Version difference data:

⟨

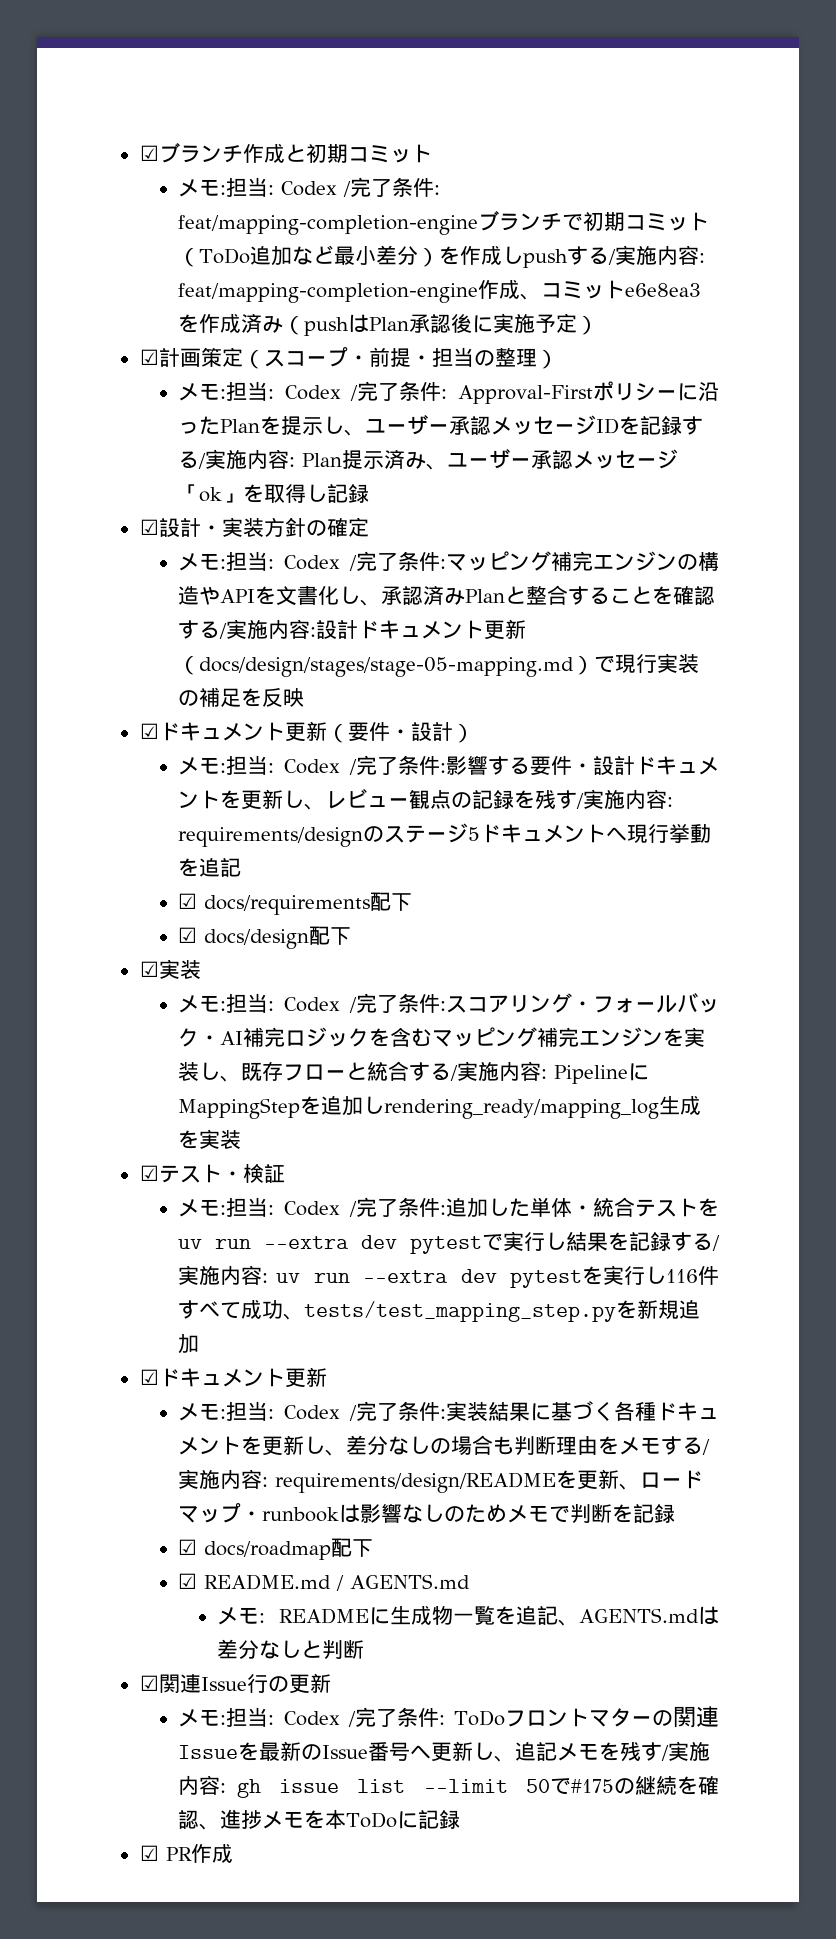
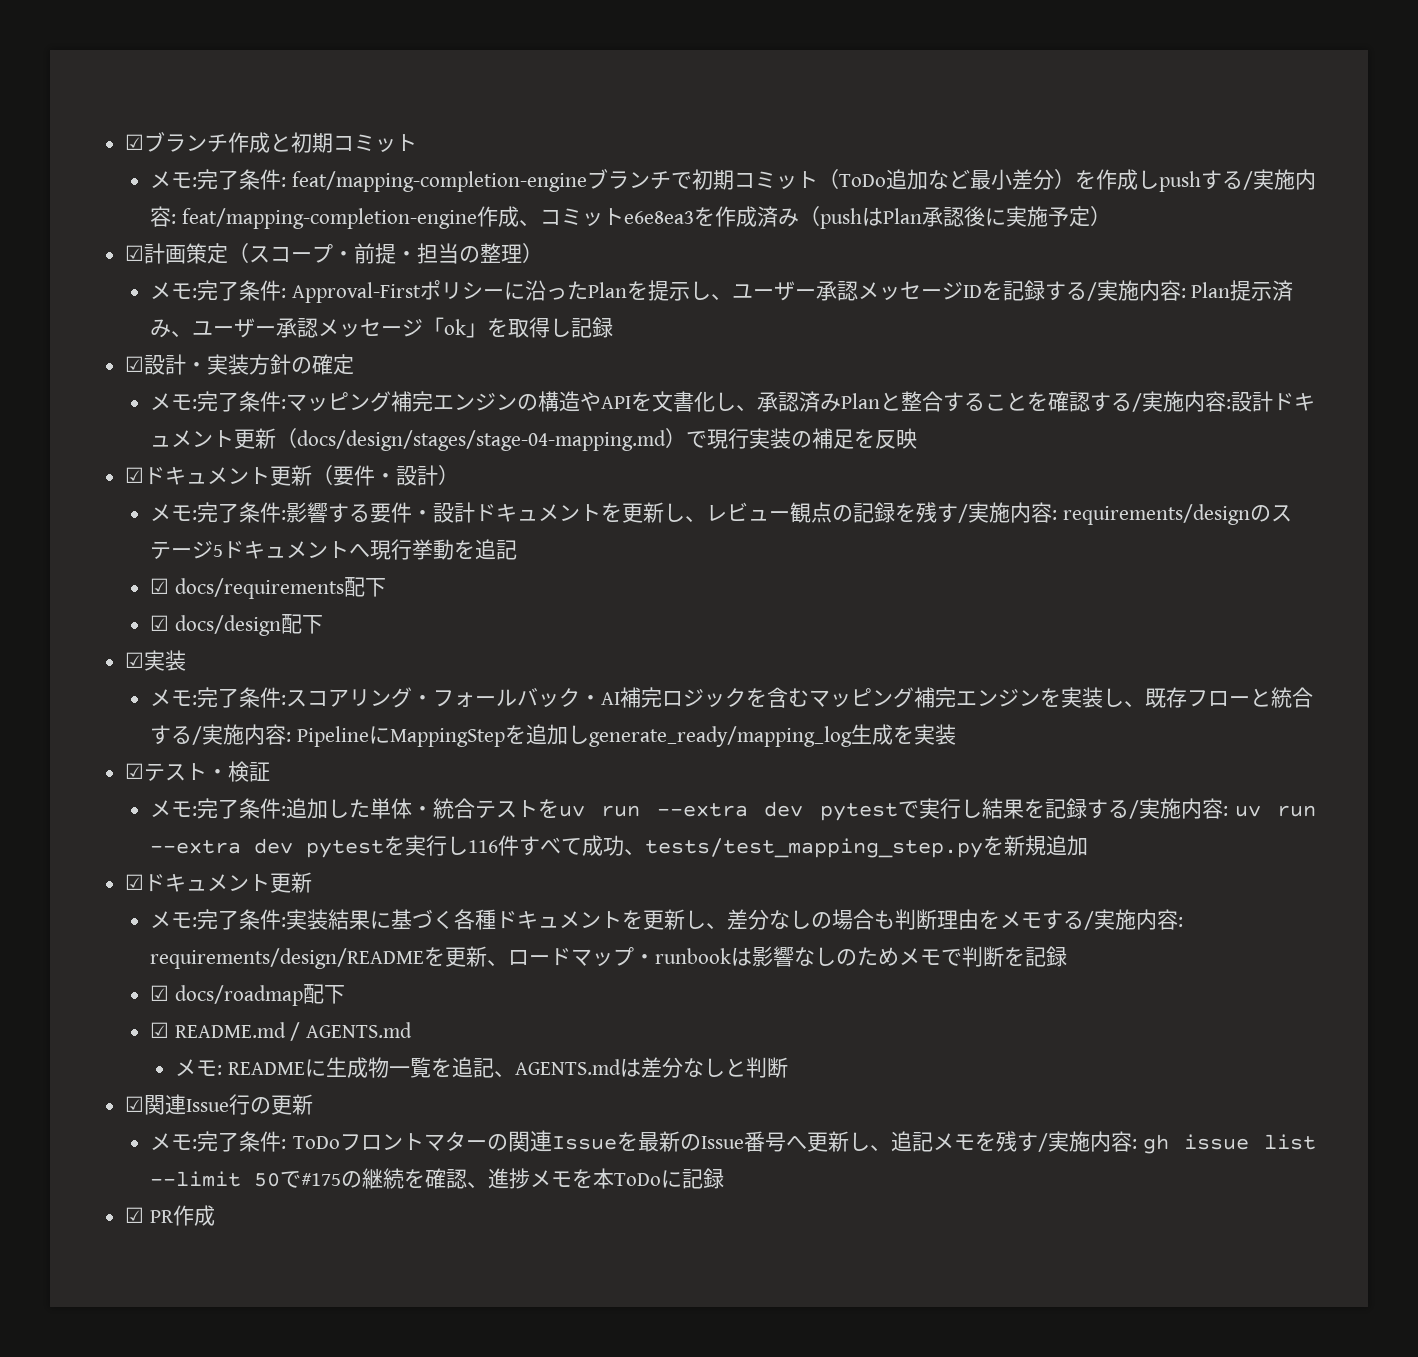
- メモ:担当: Codex /完了条件: feat/mapping-completion-engineブランチで初期コミット（ToDo追加など最小差分）を作成しpushする/実施内容: feat/mapping-completion-engine作成、コミットe6e8ea3を作成済み（pushはPlan承認後に実施予定）
+ メモ:完了条件: feat/mapping-completion-engineブランチで初期コミット（ToDo追加など最小差分）を作成しpushする/実施内容: feat/mapping-completion-engine作成、コミットe6e8ea3を作成済み（pushはPlan承認後に実施予定）
- メモ:担当: Codex /完了条件: Approval-Firstポリシーに沿ったPlanを提示し、ユーザー承認メッセージIDを記録する/実施内容: Plan提示済み、ユーザー承認メッセージ「ok」を取得し記録
+ メモ:完了条件: Approval-Firstポリシーに沿ったPlanを提示し、ユーザー承認メッセージIDを記録する/実施内容: Plan提示済み、ユーザー承認メッセージ「ok」を取得し記録
- メモ:担当: Codex /完了条件:マッピング補完エンジンの構造やAPIを文書化し、承認済みPlanと整合することを確認する/実施内容:設計ドキュメント更新（docs/design/stages/stage-05-mapping.md）で現行実装の補足を反映
+ メモ:完了条件:マッピング補完エンジンの構造やAPIを文書化し、承認済みPlanと整合することを確認する/実施内容:設計ドキュメント更新（docs/design/stages/stage-04-mapping.md）で現行実装の補足を反映
- メモ:担当: Codex /完了条件:影響する要件・設計ドキュメントを更新し、レビュー観点の記録を残す/実施内容: requirements/designのステージ5ドキュメントへ現行挙動を追記
+ メモ:完了条件:影響する要件・設計ドキュメントを更新し、レビュー観点の記録を残す/実施内容: requirements/designのステージ5ドキュメントへ現行挙動を追記
- メモ:担当: Codex /完了条件:スコアリング・フォールバック・AI補完ロジックを含むマッピング補完エンジンを実装し、既存フローと統合する/実施内容: PipelineにMappingStepを追加しrendering_ready/mapping_log生成を実装
+ メモ:完了条件:スコアリング・フォールバック・AI補完ロジックを含むマッピング補完エンジンを実装し、既存フローと統合する/実施内容: PipelineにMappingStepを追加しgenerate_ready/mapping_log生成を実装
- メモ:担当: Codex /完了条件:追加した単体・統合テストをuv run --extra dev pytestで実行し結果を記録する/実施内容: uv run --extra dev pytestを実行し116件すべて成功、tests/test_mapping_step.pyを新規追加
+ メモ:完了条件:追加した単体・統合テストをuv run --extra dev pytestで実行し結果を記録する/実施内容: uv run --extra dev pytestを実行し116件すべて成功、tests/test_mapping_step.pyを新規追加
- メモ:担当: Codex /完了条件:実装結果に基づく各種ドキュメントを更新し、差分なしの場合も判断理由をメモする/実施内容: requirements/design/READMEを更新、ロードマップ・runbookは影響なしのためメモで判断を記録
+ メモ:完了条件:実装結果に基づく各種ドキュメントを更新し、差分なしの場合も判断理由をメモする/実施内容: requirements/design/READMEを更新、ロードマップ・runbookは影響なしのためメモで判断を記録
- メモ:担当: Codex /完了条件: ToDoフロントマターの関連Issueを最新のIssue番号へ更新し、追記メモを残す/実施内容: gh issue list --limit 50で#175の継続を確認、進捗メモを本ToDoに記録
+ メモ:完了条件: ToDoフロントマターの関連Issueを最新のIssue番号へ更新し、追記メモを残す/実施内容: gh issue list --limit 50で#175の継続を確認、進捗メモを本ToDoに記録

⟩

PROBLEM DETAILS> When you print the records above, keep them exact and leave out the pictures.

SOLVED PROBLEM>
- メモ:担当: Codex /完了条件: feat/mapping-completion-engineブランチで初期コミット（ToDo追加など最小差分）を作成しpushする/実施内容: feat/mapping-completion-engine作成、コミットe6e8ea3を作成済み（pushはPlan承認後に実施予定）
+ メモ:完了条件: feat/mapping-completion-engineブランチで初期コミット（ToDo追加など最小差分）を作成しpushする/実施内容: feat/mapping-completion-engine作成、コミットe6e8ea3を作成済み（pushはPlan承認後に実施予定）
- メモ:担当: Codex /完了条件: Approval-Firstポリシーに沿ったPlanを提示し、ユーザー承認メッセージIDを記録する/実施内容: Plan提示済み、ユーザー承認メッセージ「ok」を取得し記録
+ メモ:完了条件: Approval-Firstポリシーに沿ったPlanを提示し、ユーザー承認メッセージIDを記録する/実施内容: Plan提示済み、ユーザー承認メッセージ「ok」を取得し記録
- メモ:担当: Codex /完了条件:マッピング補完エンジンの構造やAPIを文書化し、承認済みPlanと整合することを確認する/実施内容:設計ドキュメント更新（docs/design/stages/stage-05-mapping.md）で現行実装の補足を反映
+ メモ:完了条件:マッピング補完エンジンの構造やAPIを文書化し、承認済みPlanと整合することを確認する/実施内容:設計ドキュメント更新（docs/design/stages/stage-04-mapping.md）で現行実装の補足を反映
- メモ:担当: Codex /完了条件:影響する要件・設計ドキュメントを更新し、レビュー観点の記録を残す/実施内容: requirements/designのステージ5ドキュメントへ現行挙動を追記
+ メモ:完了条件:影響する要件・設計ドキュメントを更新し、レビュー観点の記録を残す/実施内容: requirements/designのステージ5ドキュメントへ現行挙動を追記
- メモ:担当: Codex /完了条件:スコアリング・フォールバック・AI補完ロジックを含むマッピング補完エンジンを実装し、既存フローと統合する/実施内容: PipelineにMappingStepを追加しrendering_ready/mapping_log生成を実装
+ メモ:完了条件:スコアリング・フォールバック・AI補完ロジックを含むマッピング補完エンジンを実装し、既存フローと統合する/実施内容: PipelineにMappingStepを追加しgenerate_ready/mapping_log生成を実装
- メモ:担当: Codex /完了条件:追加した単体・統合テストをuv run --extra dev pytestで実行し結果を記録する/実施内容: uv run --extra dev pytestを実行し116件すべて成功、tests/test_mapping_step.pyを新規追加
+ メモ:完了条件:追加した単体・統合テストをuv run --extra dev pytestで実行し結果を記録する/実施内容: uv run --extra dev pytestを実行し116件すべて成功、tests/test_mapping_step.pyを新規追加
- メモ:担当: Codex /完了条件:実装結果に基づく各種ドキュメントを更新し、差分なしの場合も判断理由をメモする/実施内容: requirements/design/READMEを更新、ロードマップ・runbookは影響なしのためメモで判断を記録
+ メモ:完了条件:実装結果に基づく各種ドキュメントを更新し、差分なしの場合も判断理由をメモする/実施内容: requirements/design/READMEを更新、ロードマップ・runbookは影響なしのためメモで判断を記録
- メモ:担当: Codex /完了条件: ToDoフロントマターの関連Issueを最新のIssue番号へ更新し、追記メモを残す/実施内容: gh issue list --limit 50で#175の継続を確認、進捗メモを本ToDoに記録
+ メモ:完了条件: ToDoフロントマターの関連Issueを最新のIssue番号へ更新し、追記メモを残す/実施内容: gh issue list --limit 50で#175の継続を確認、進捗メモを本ToDoに記録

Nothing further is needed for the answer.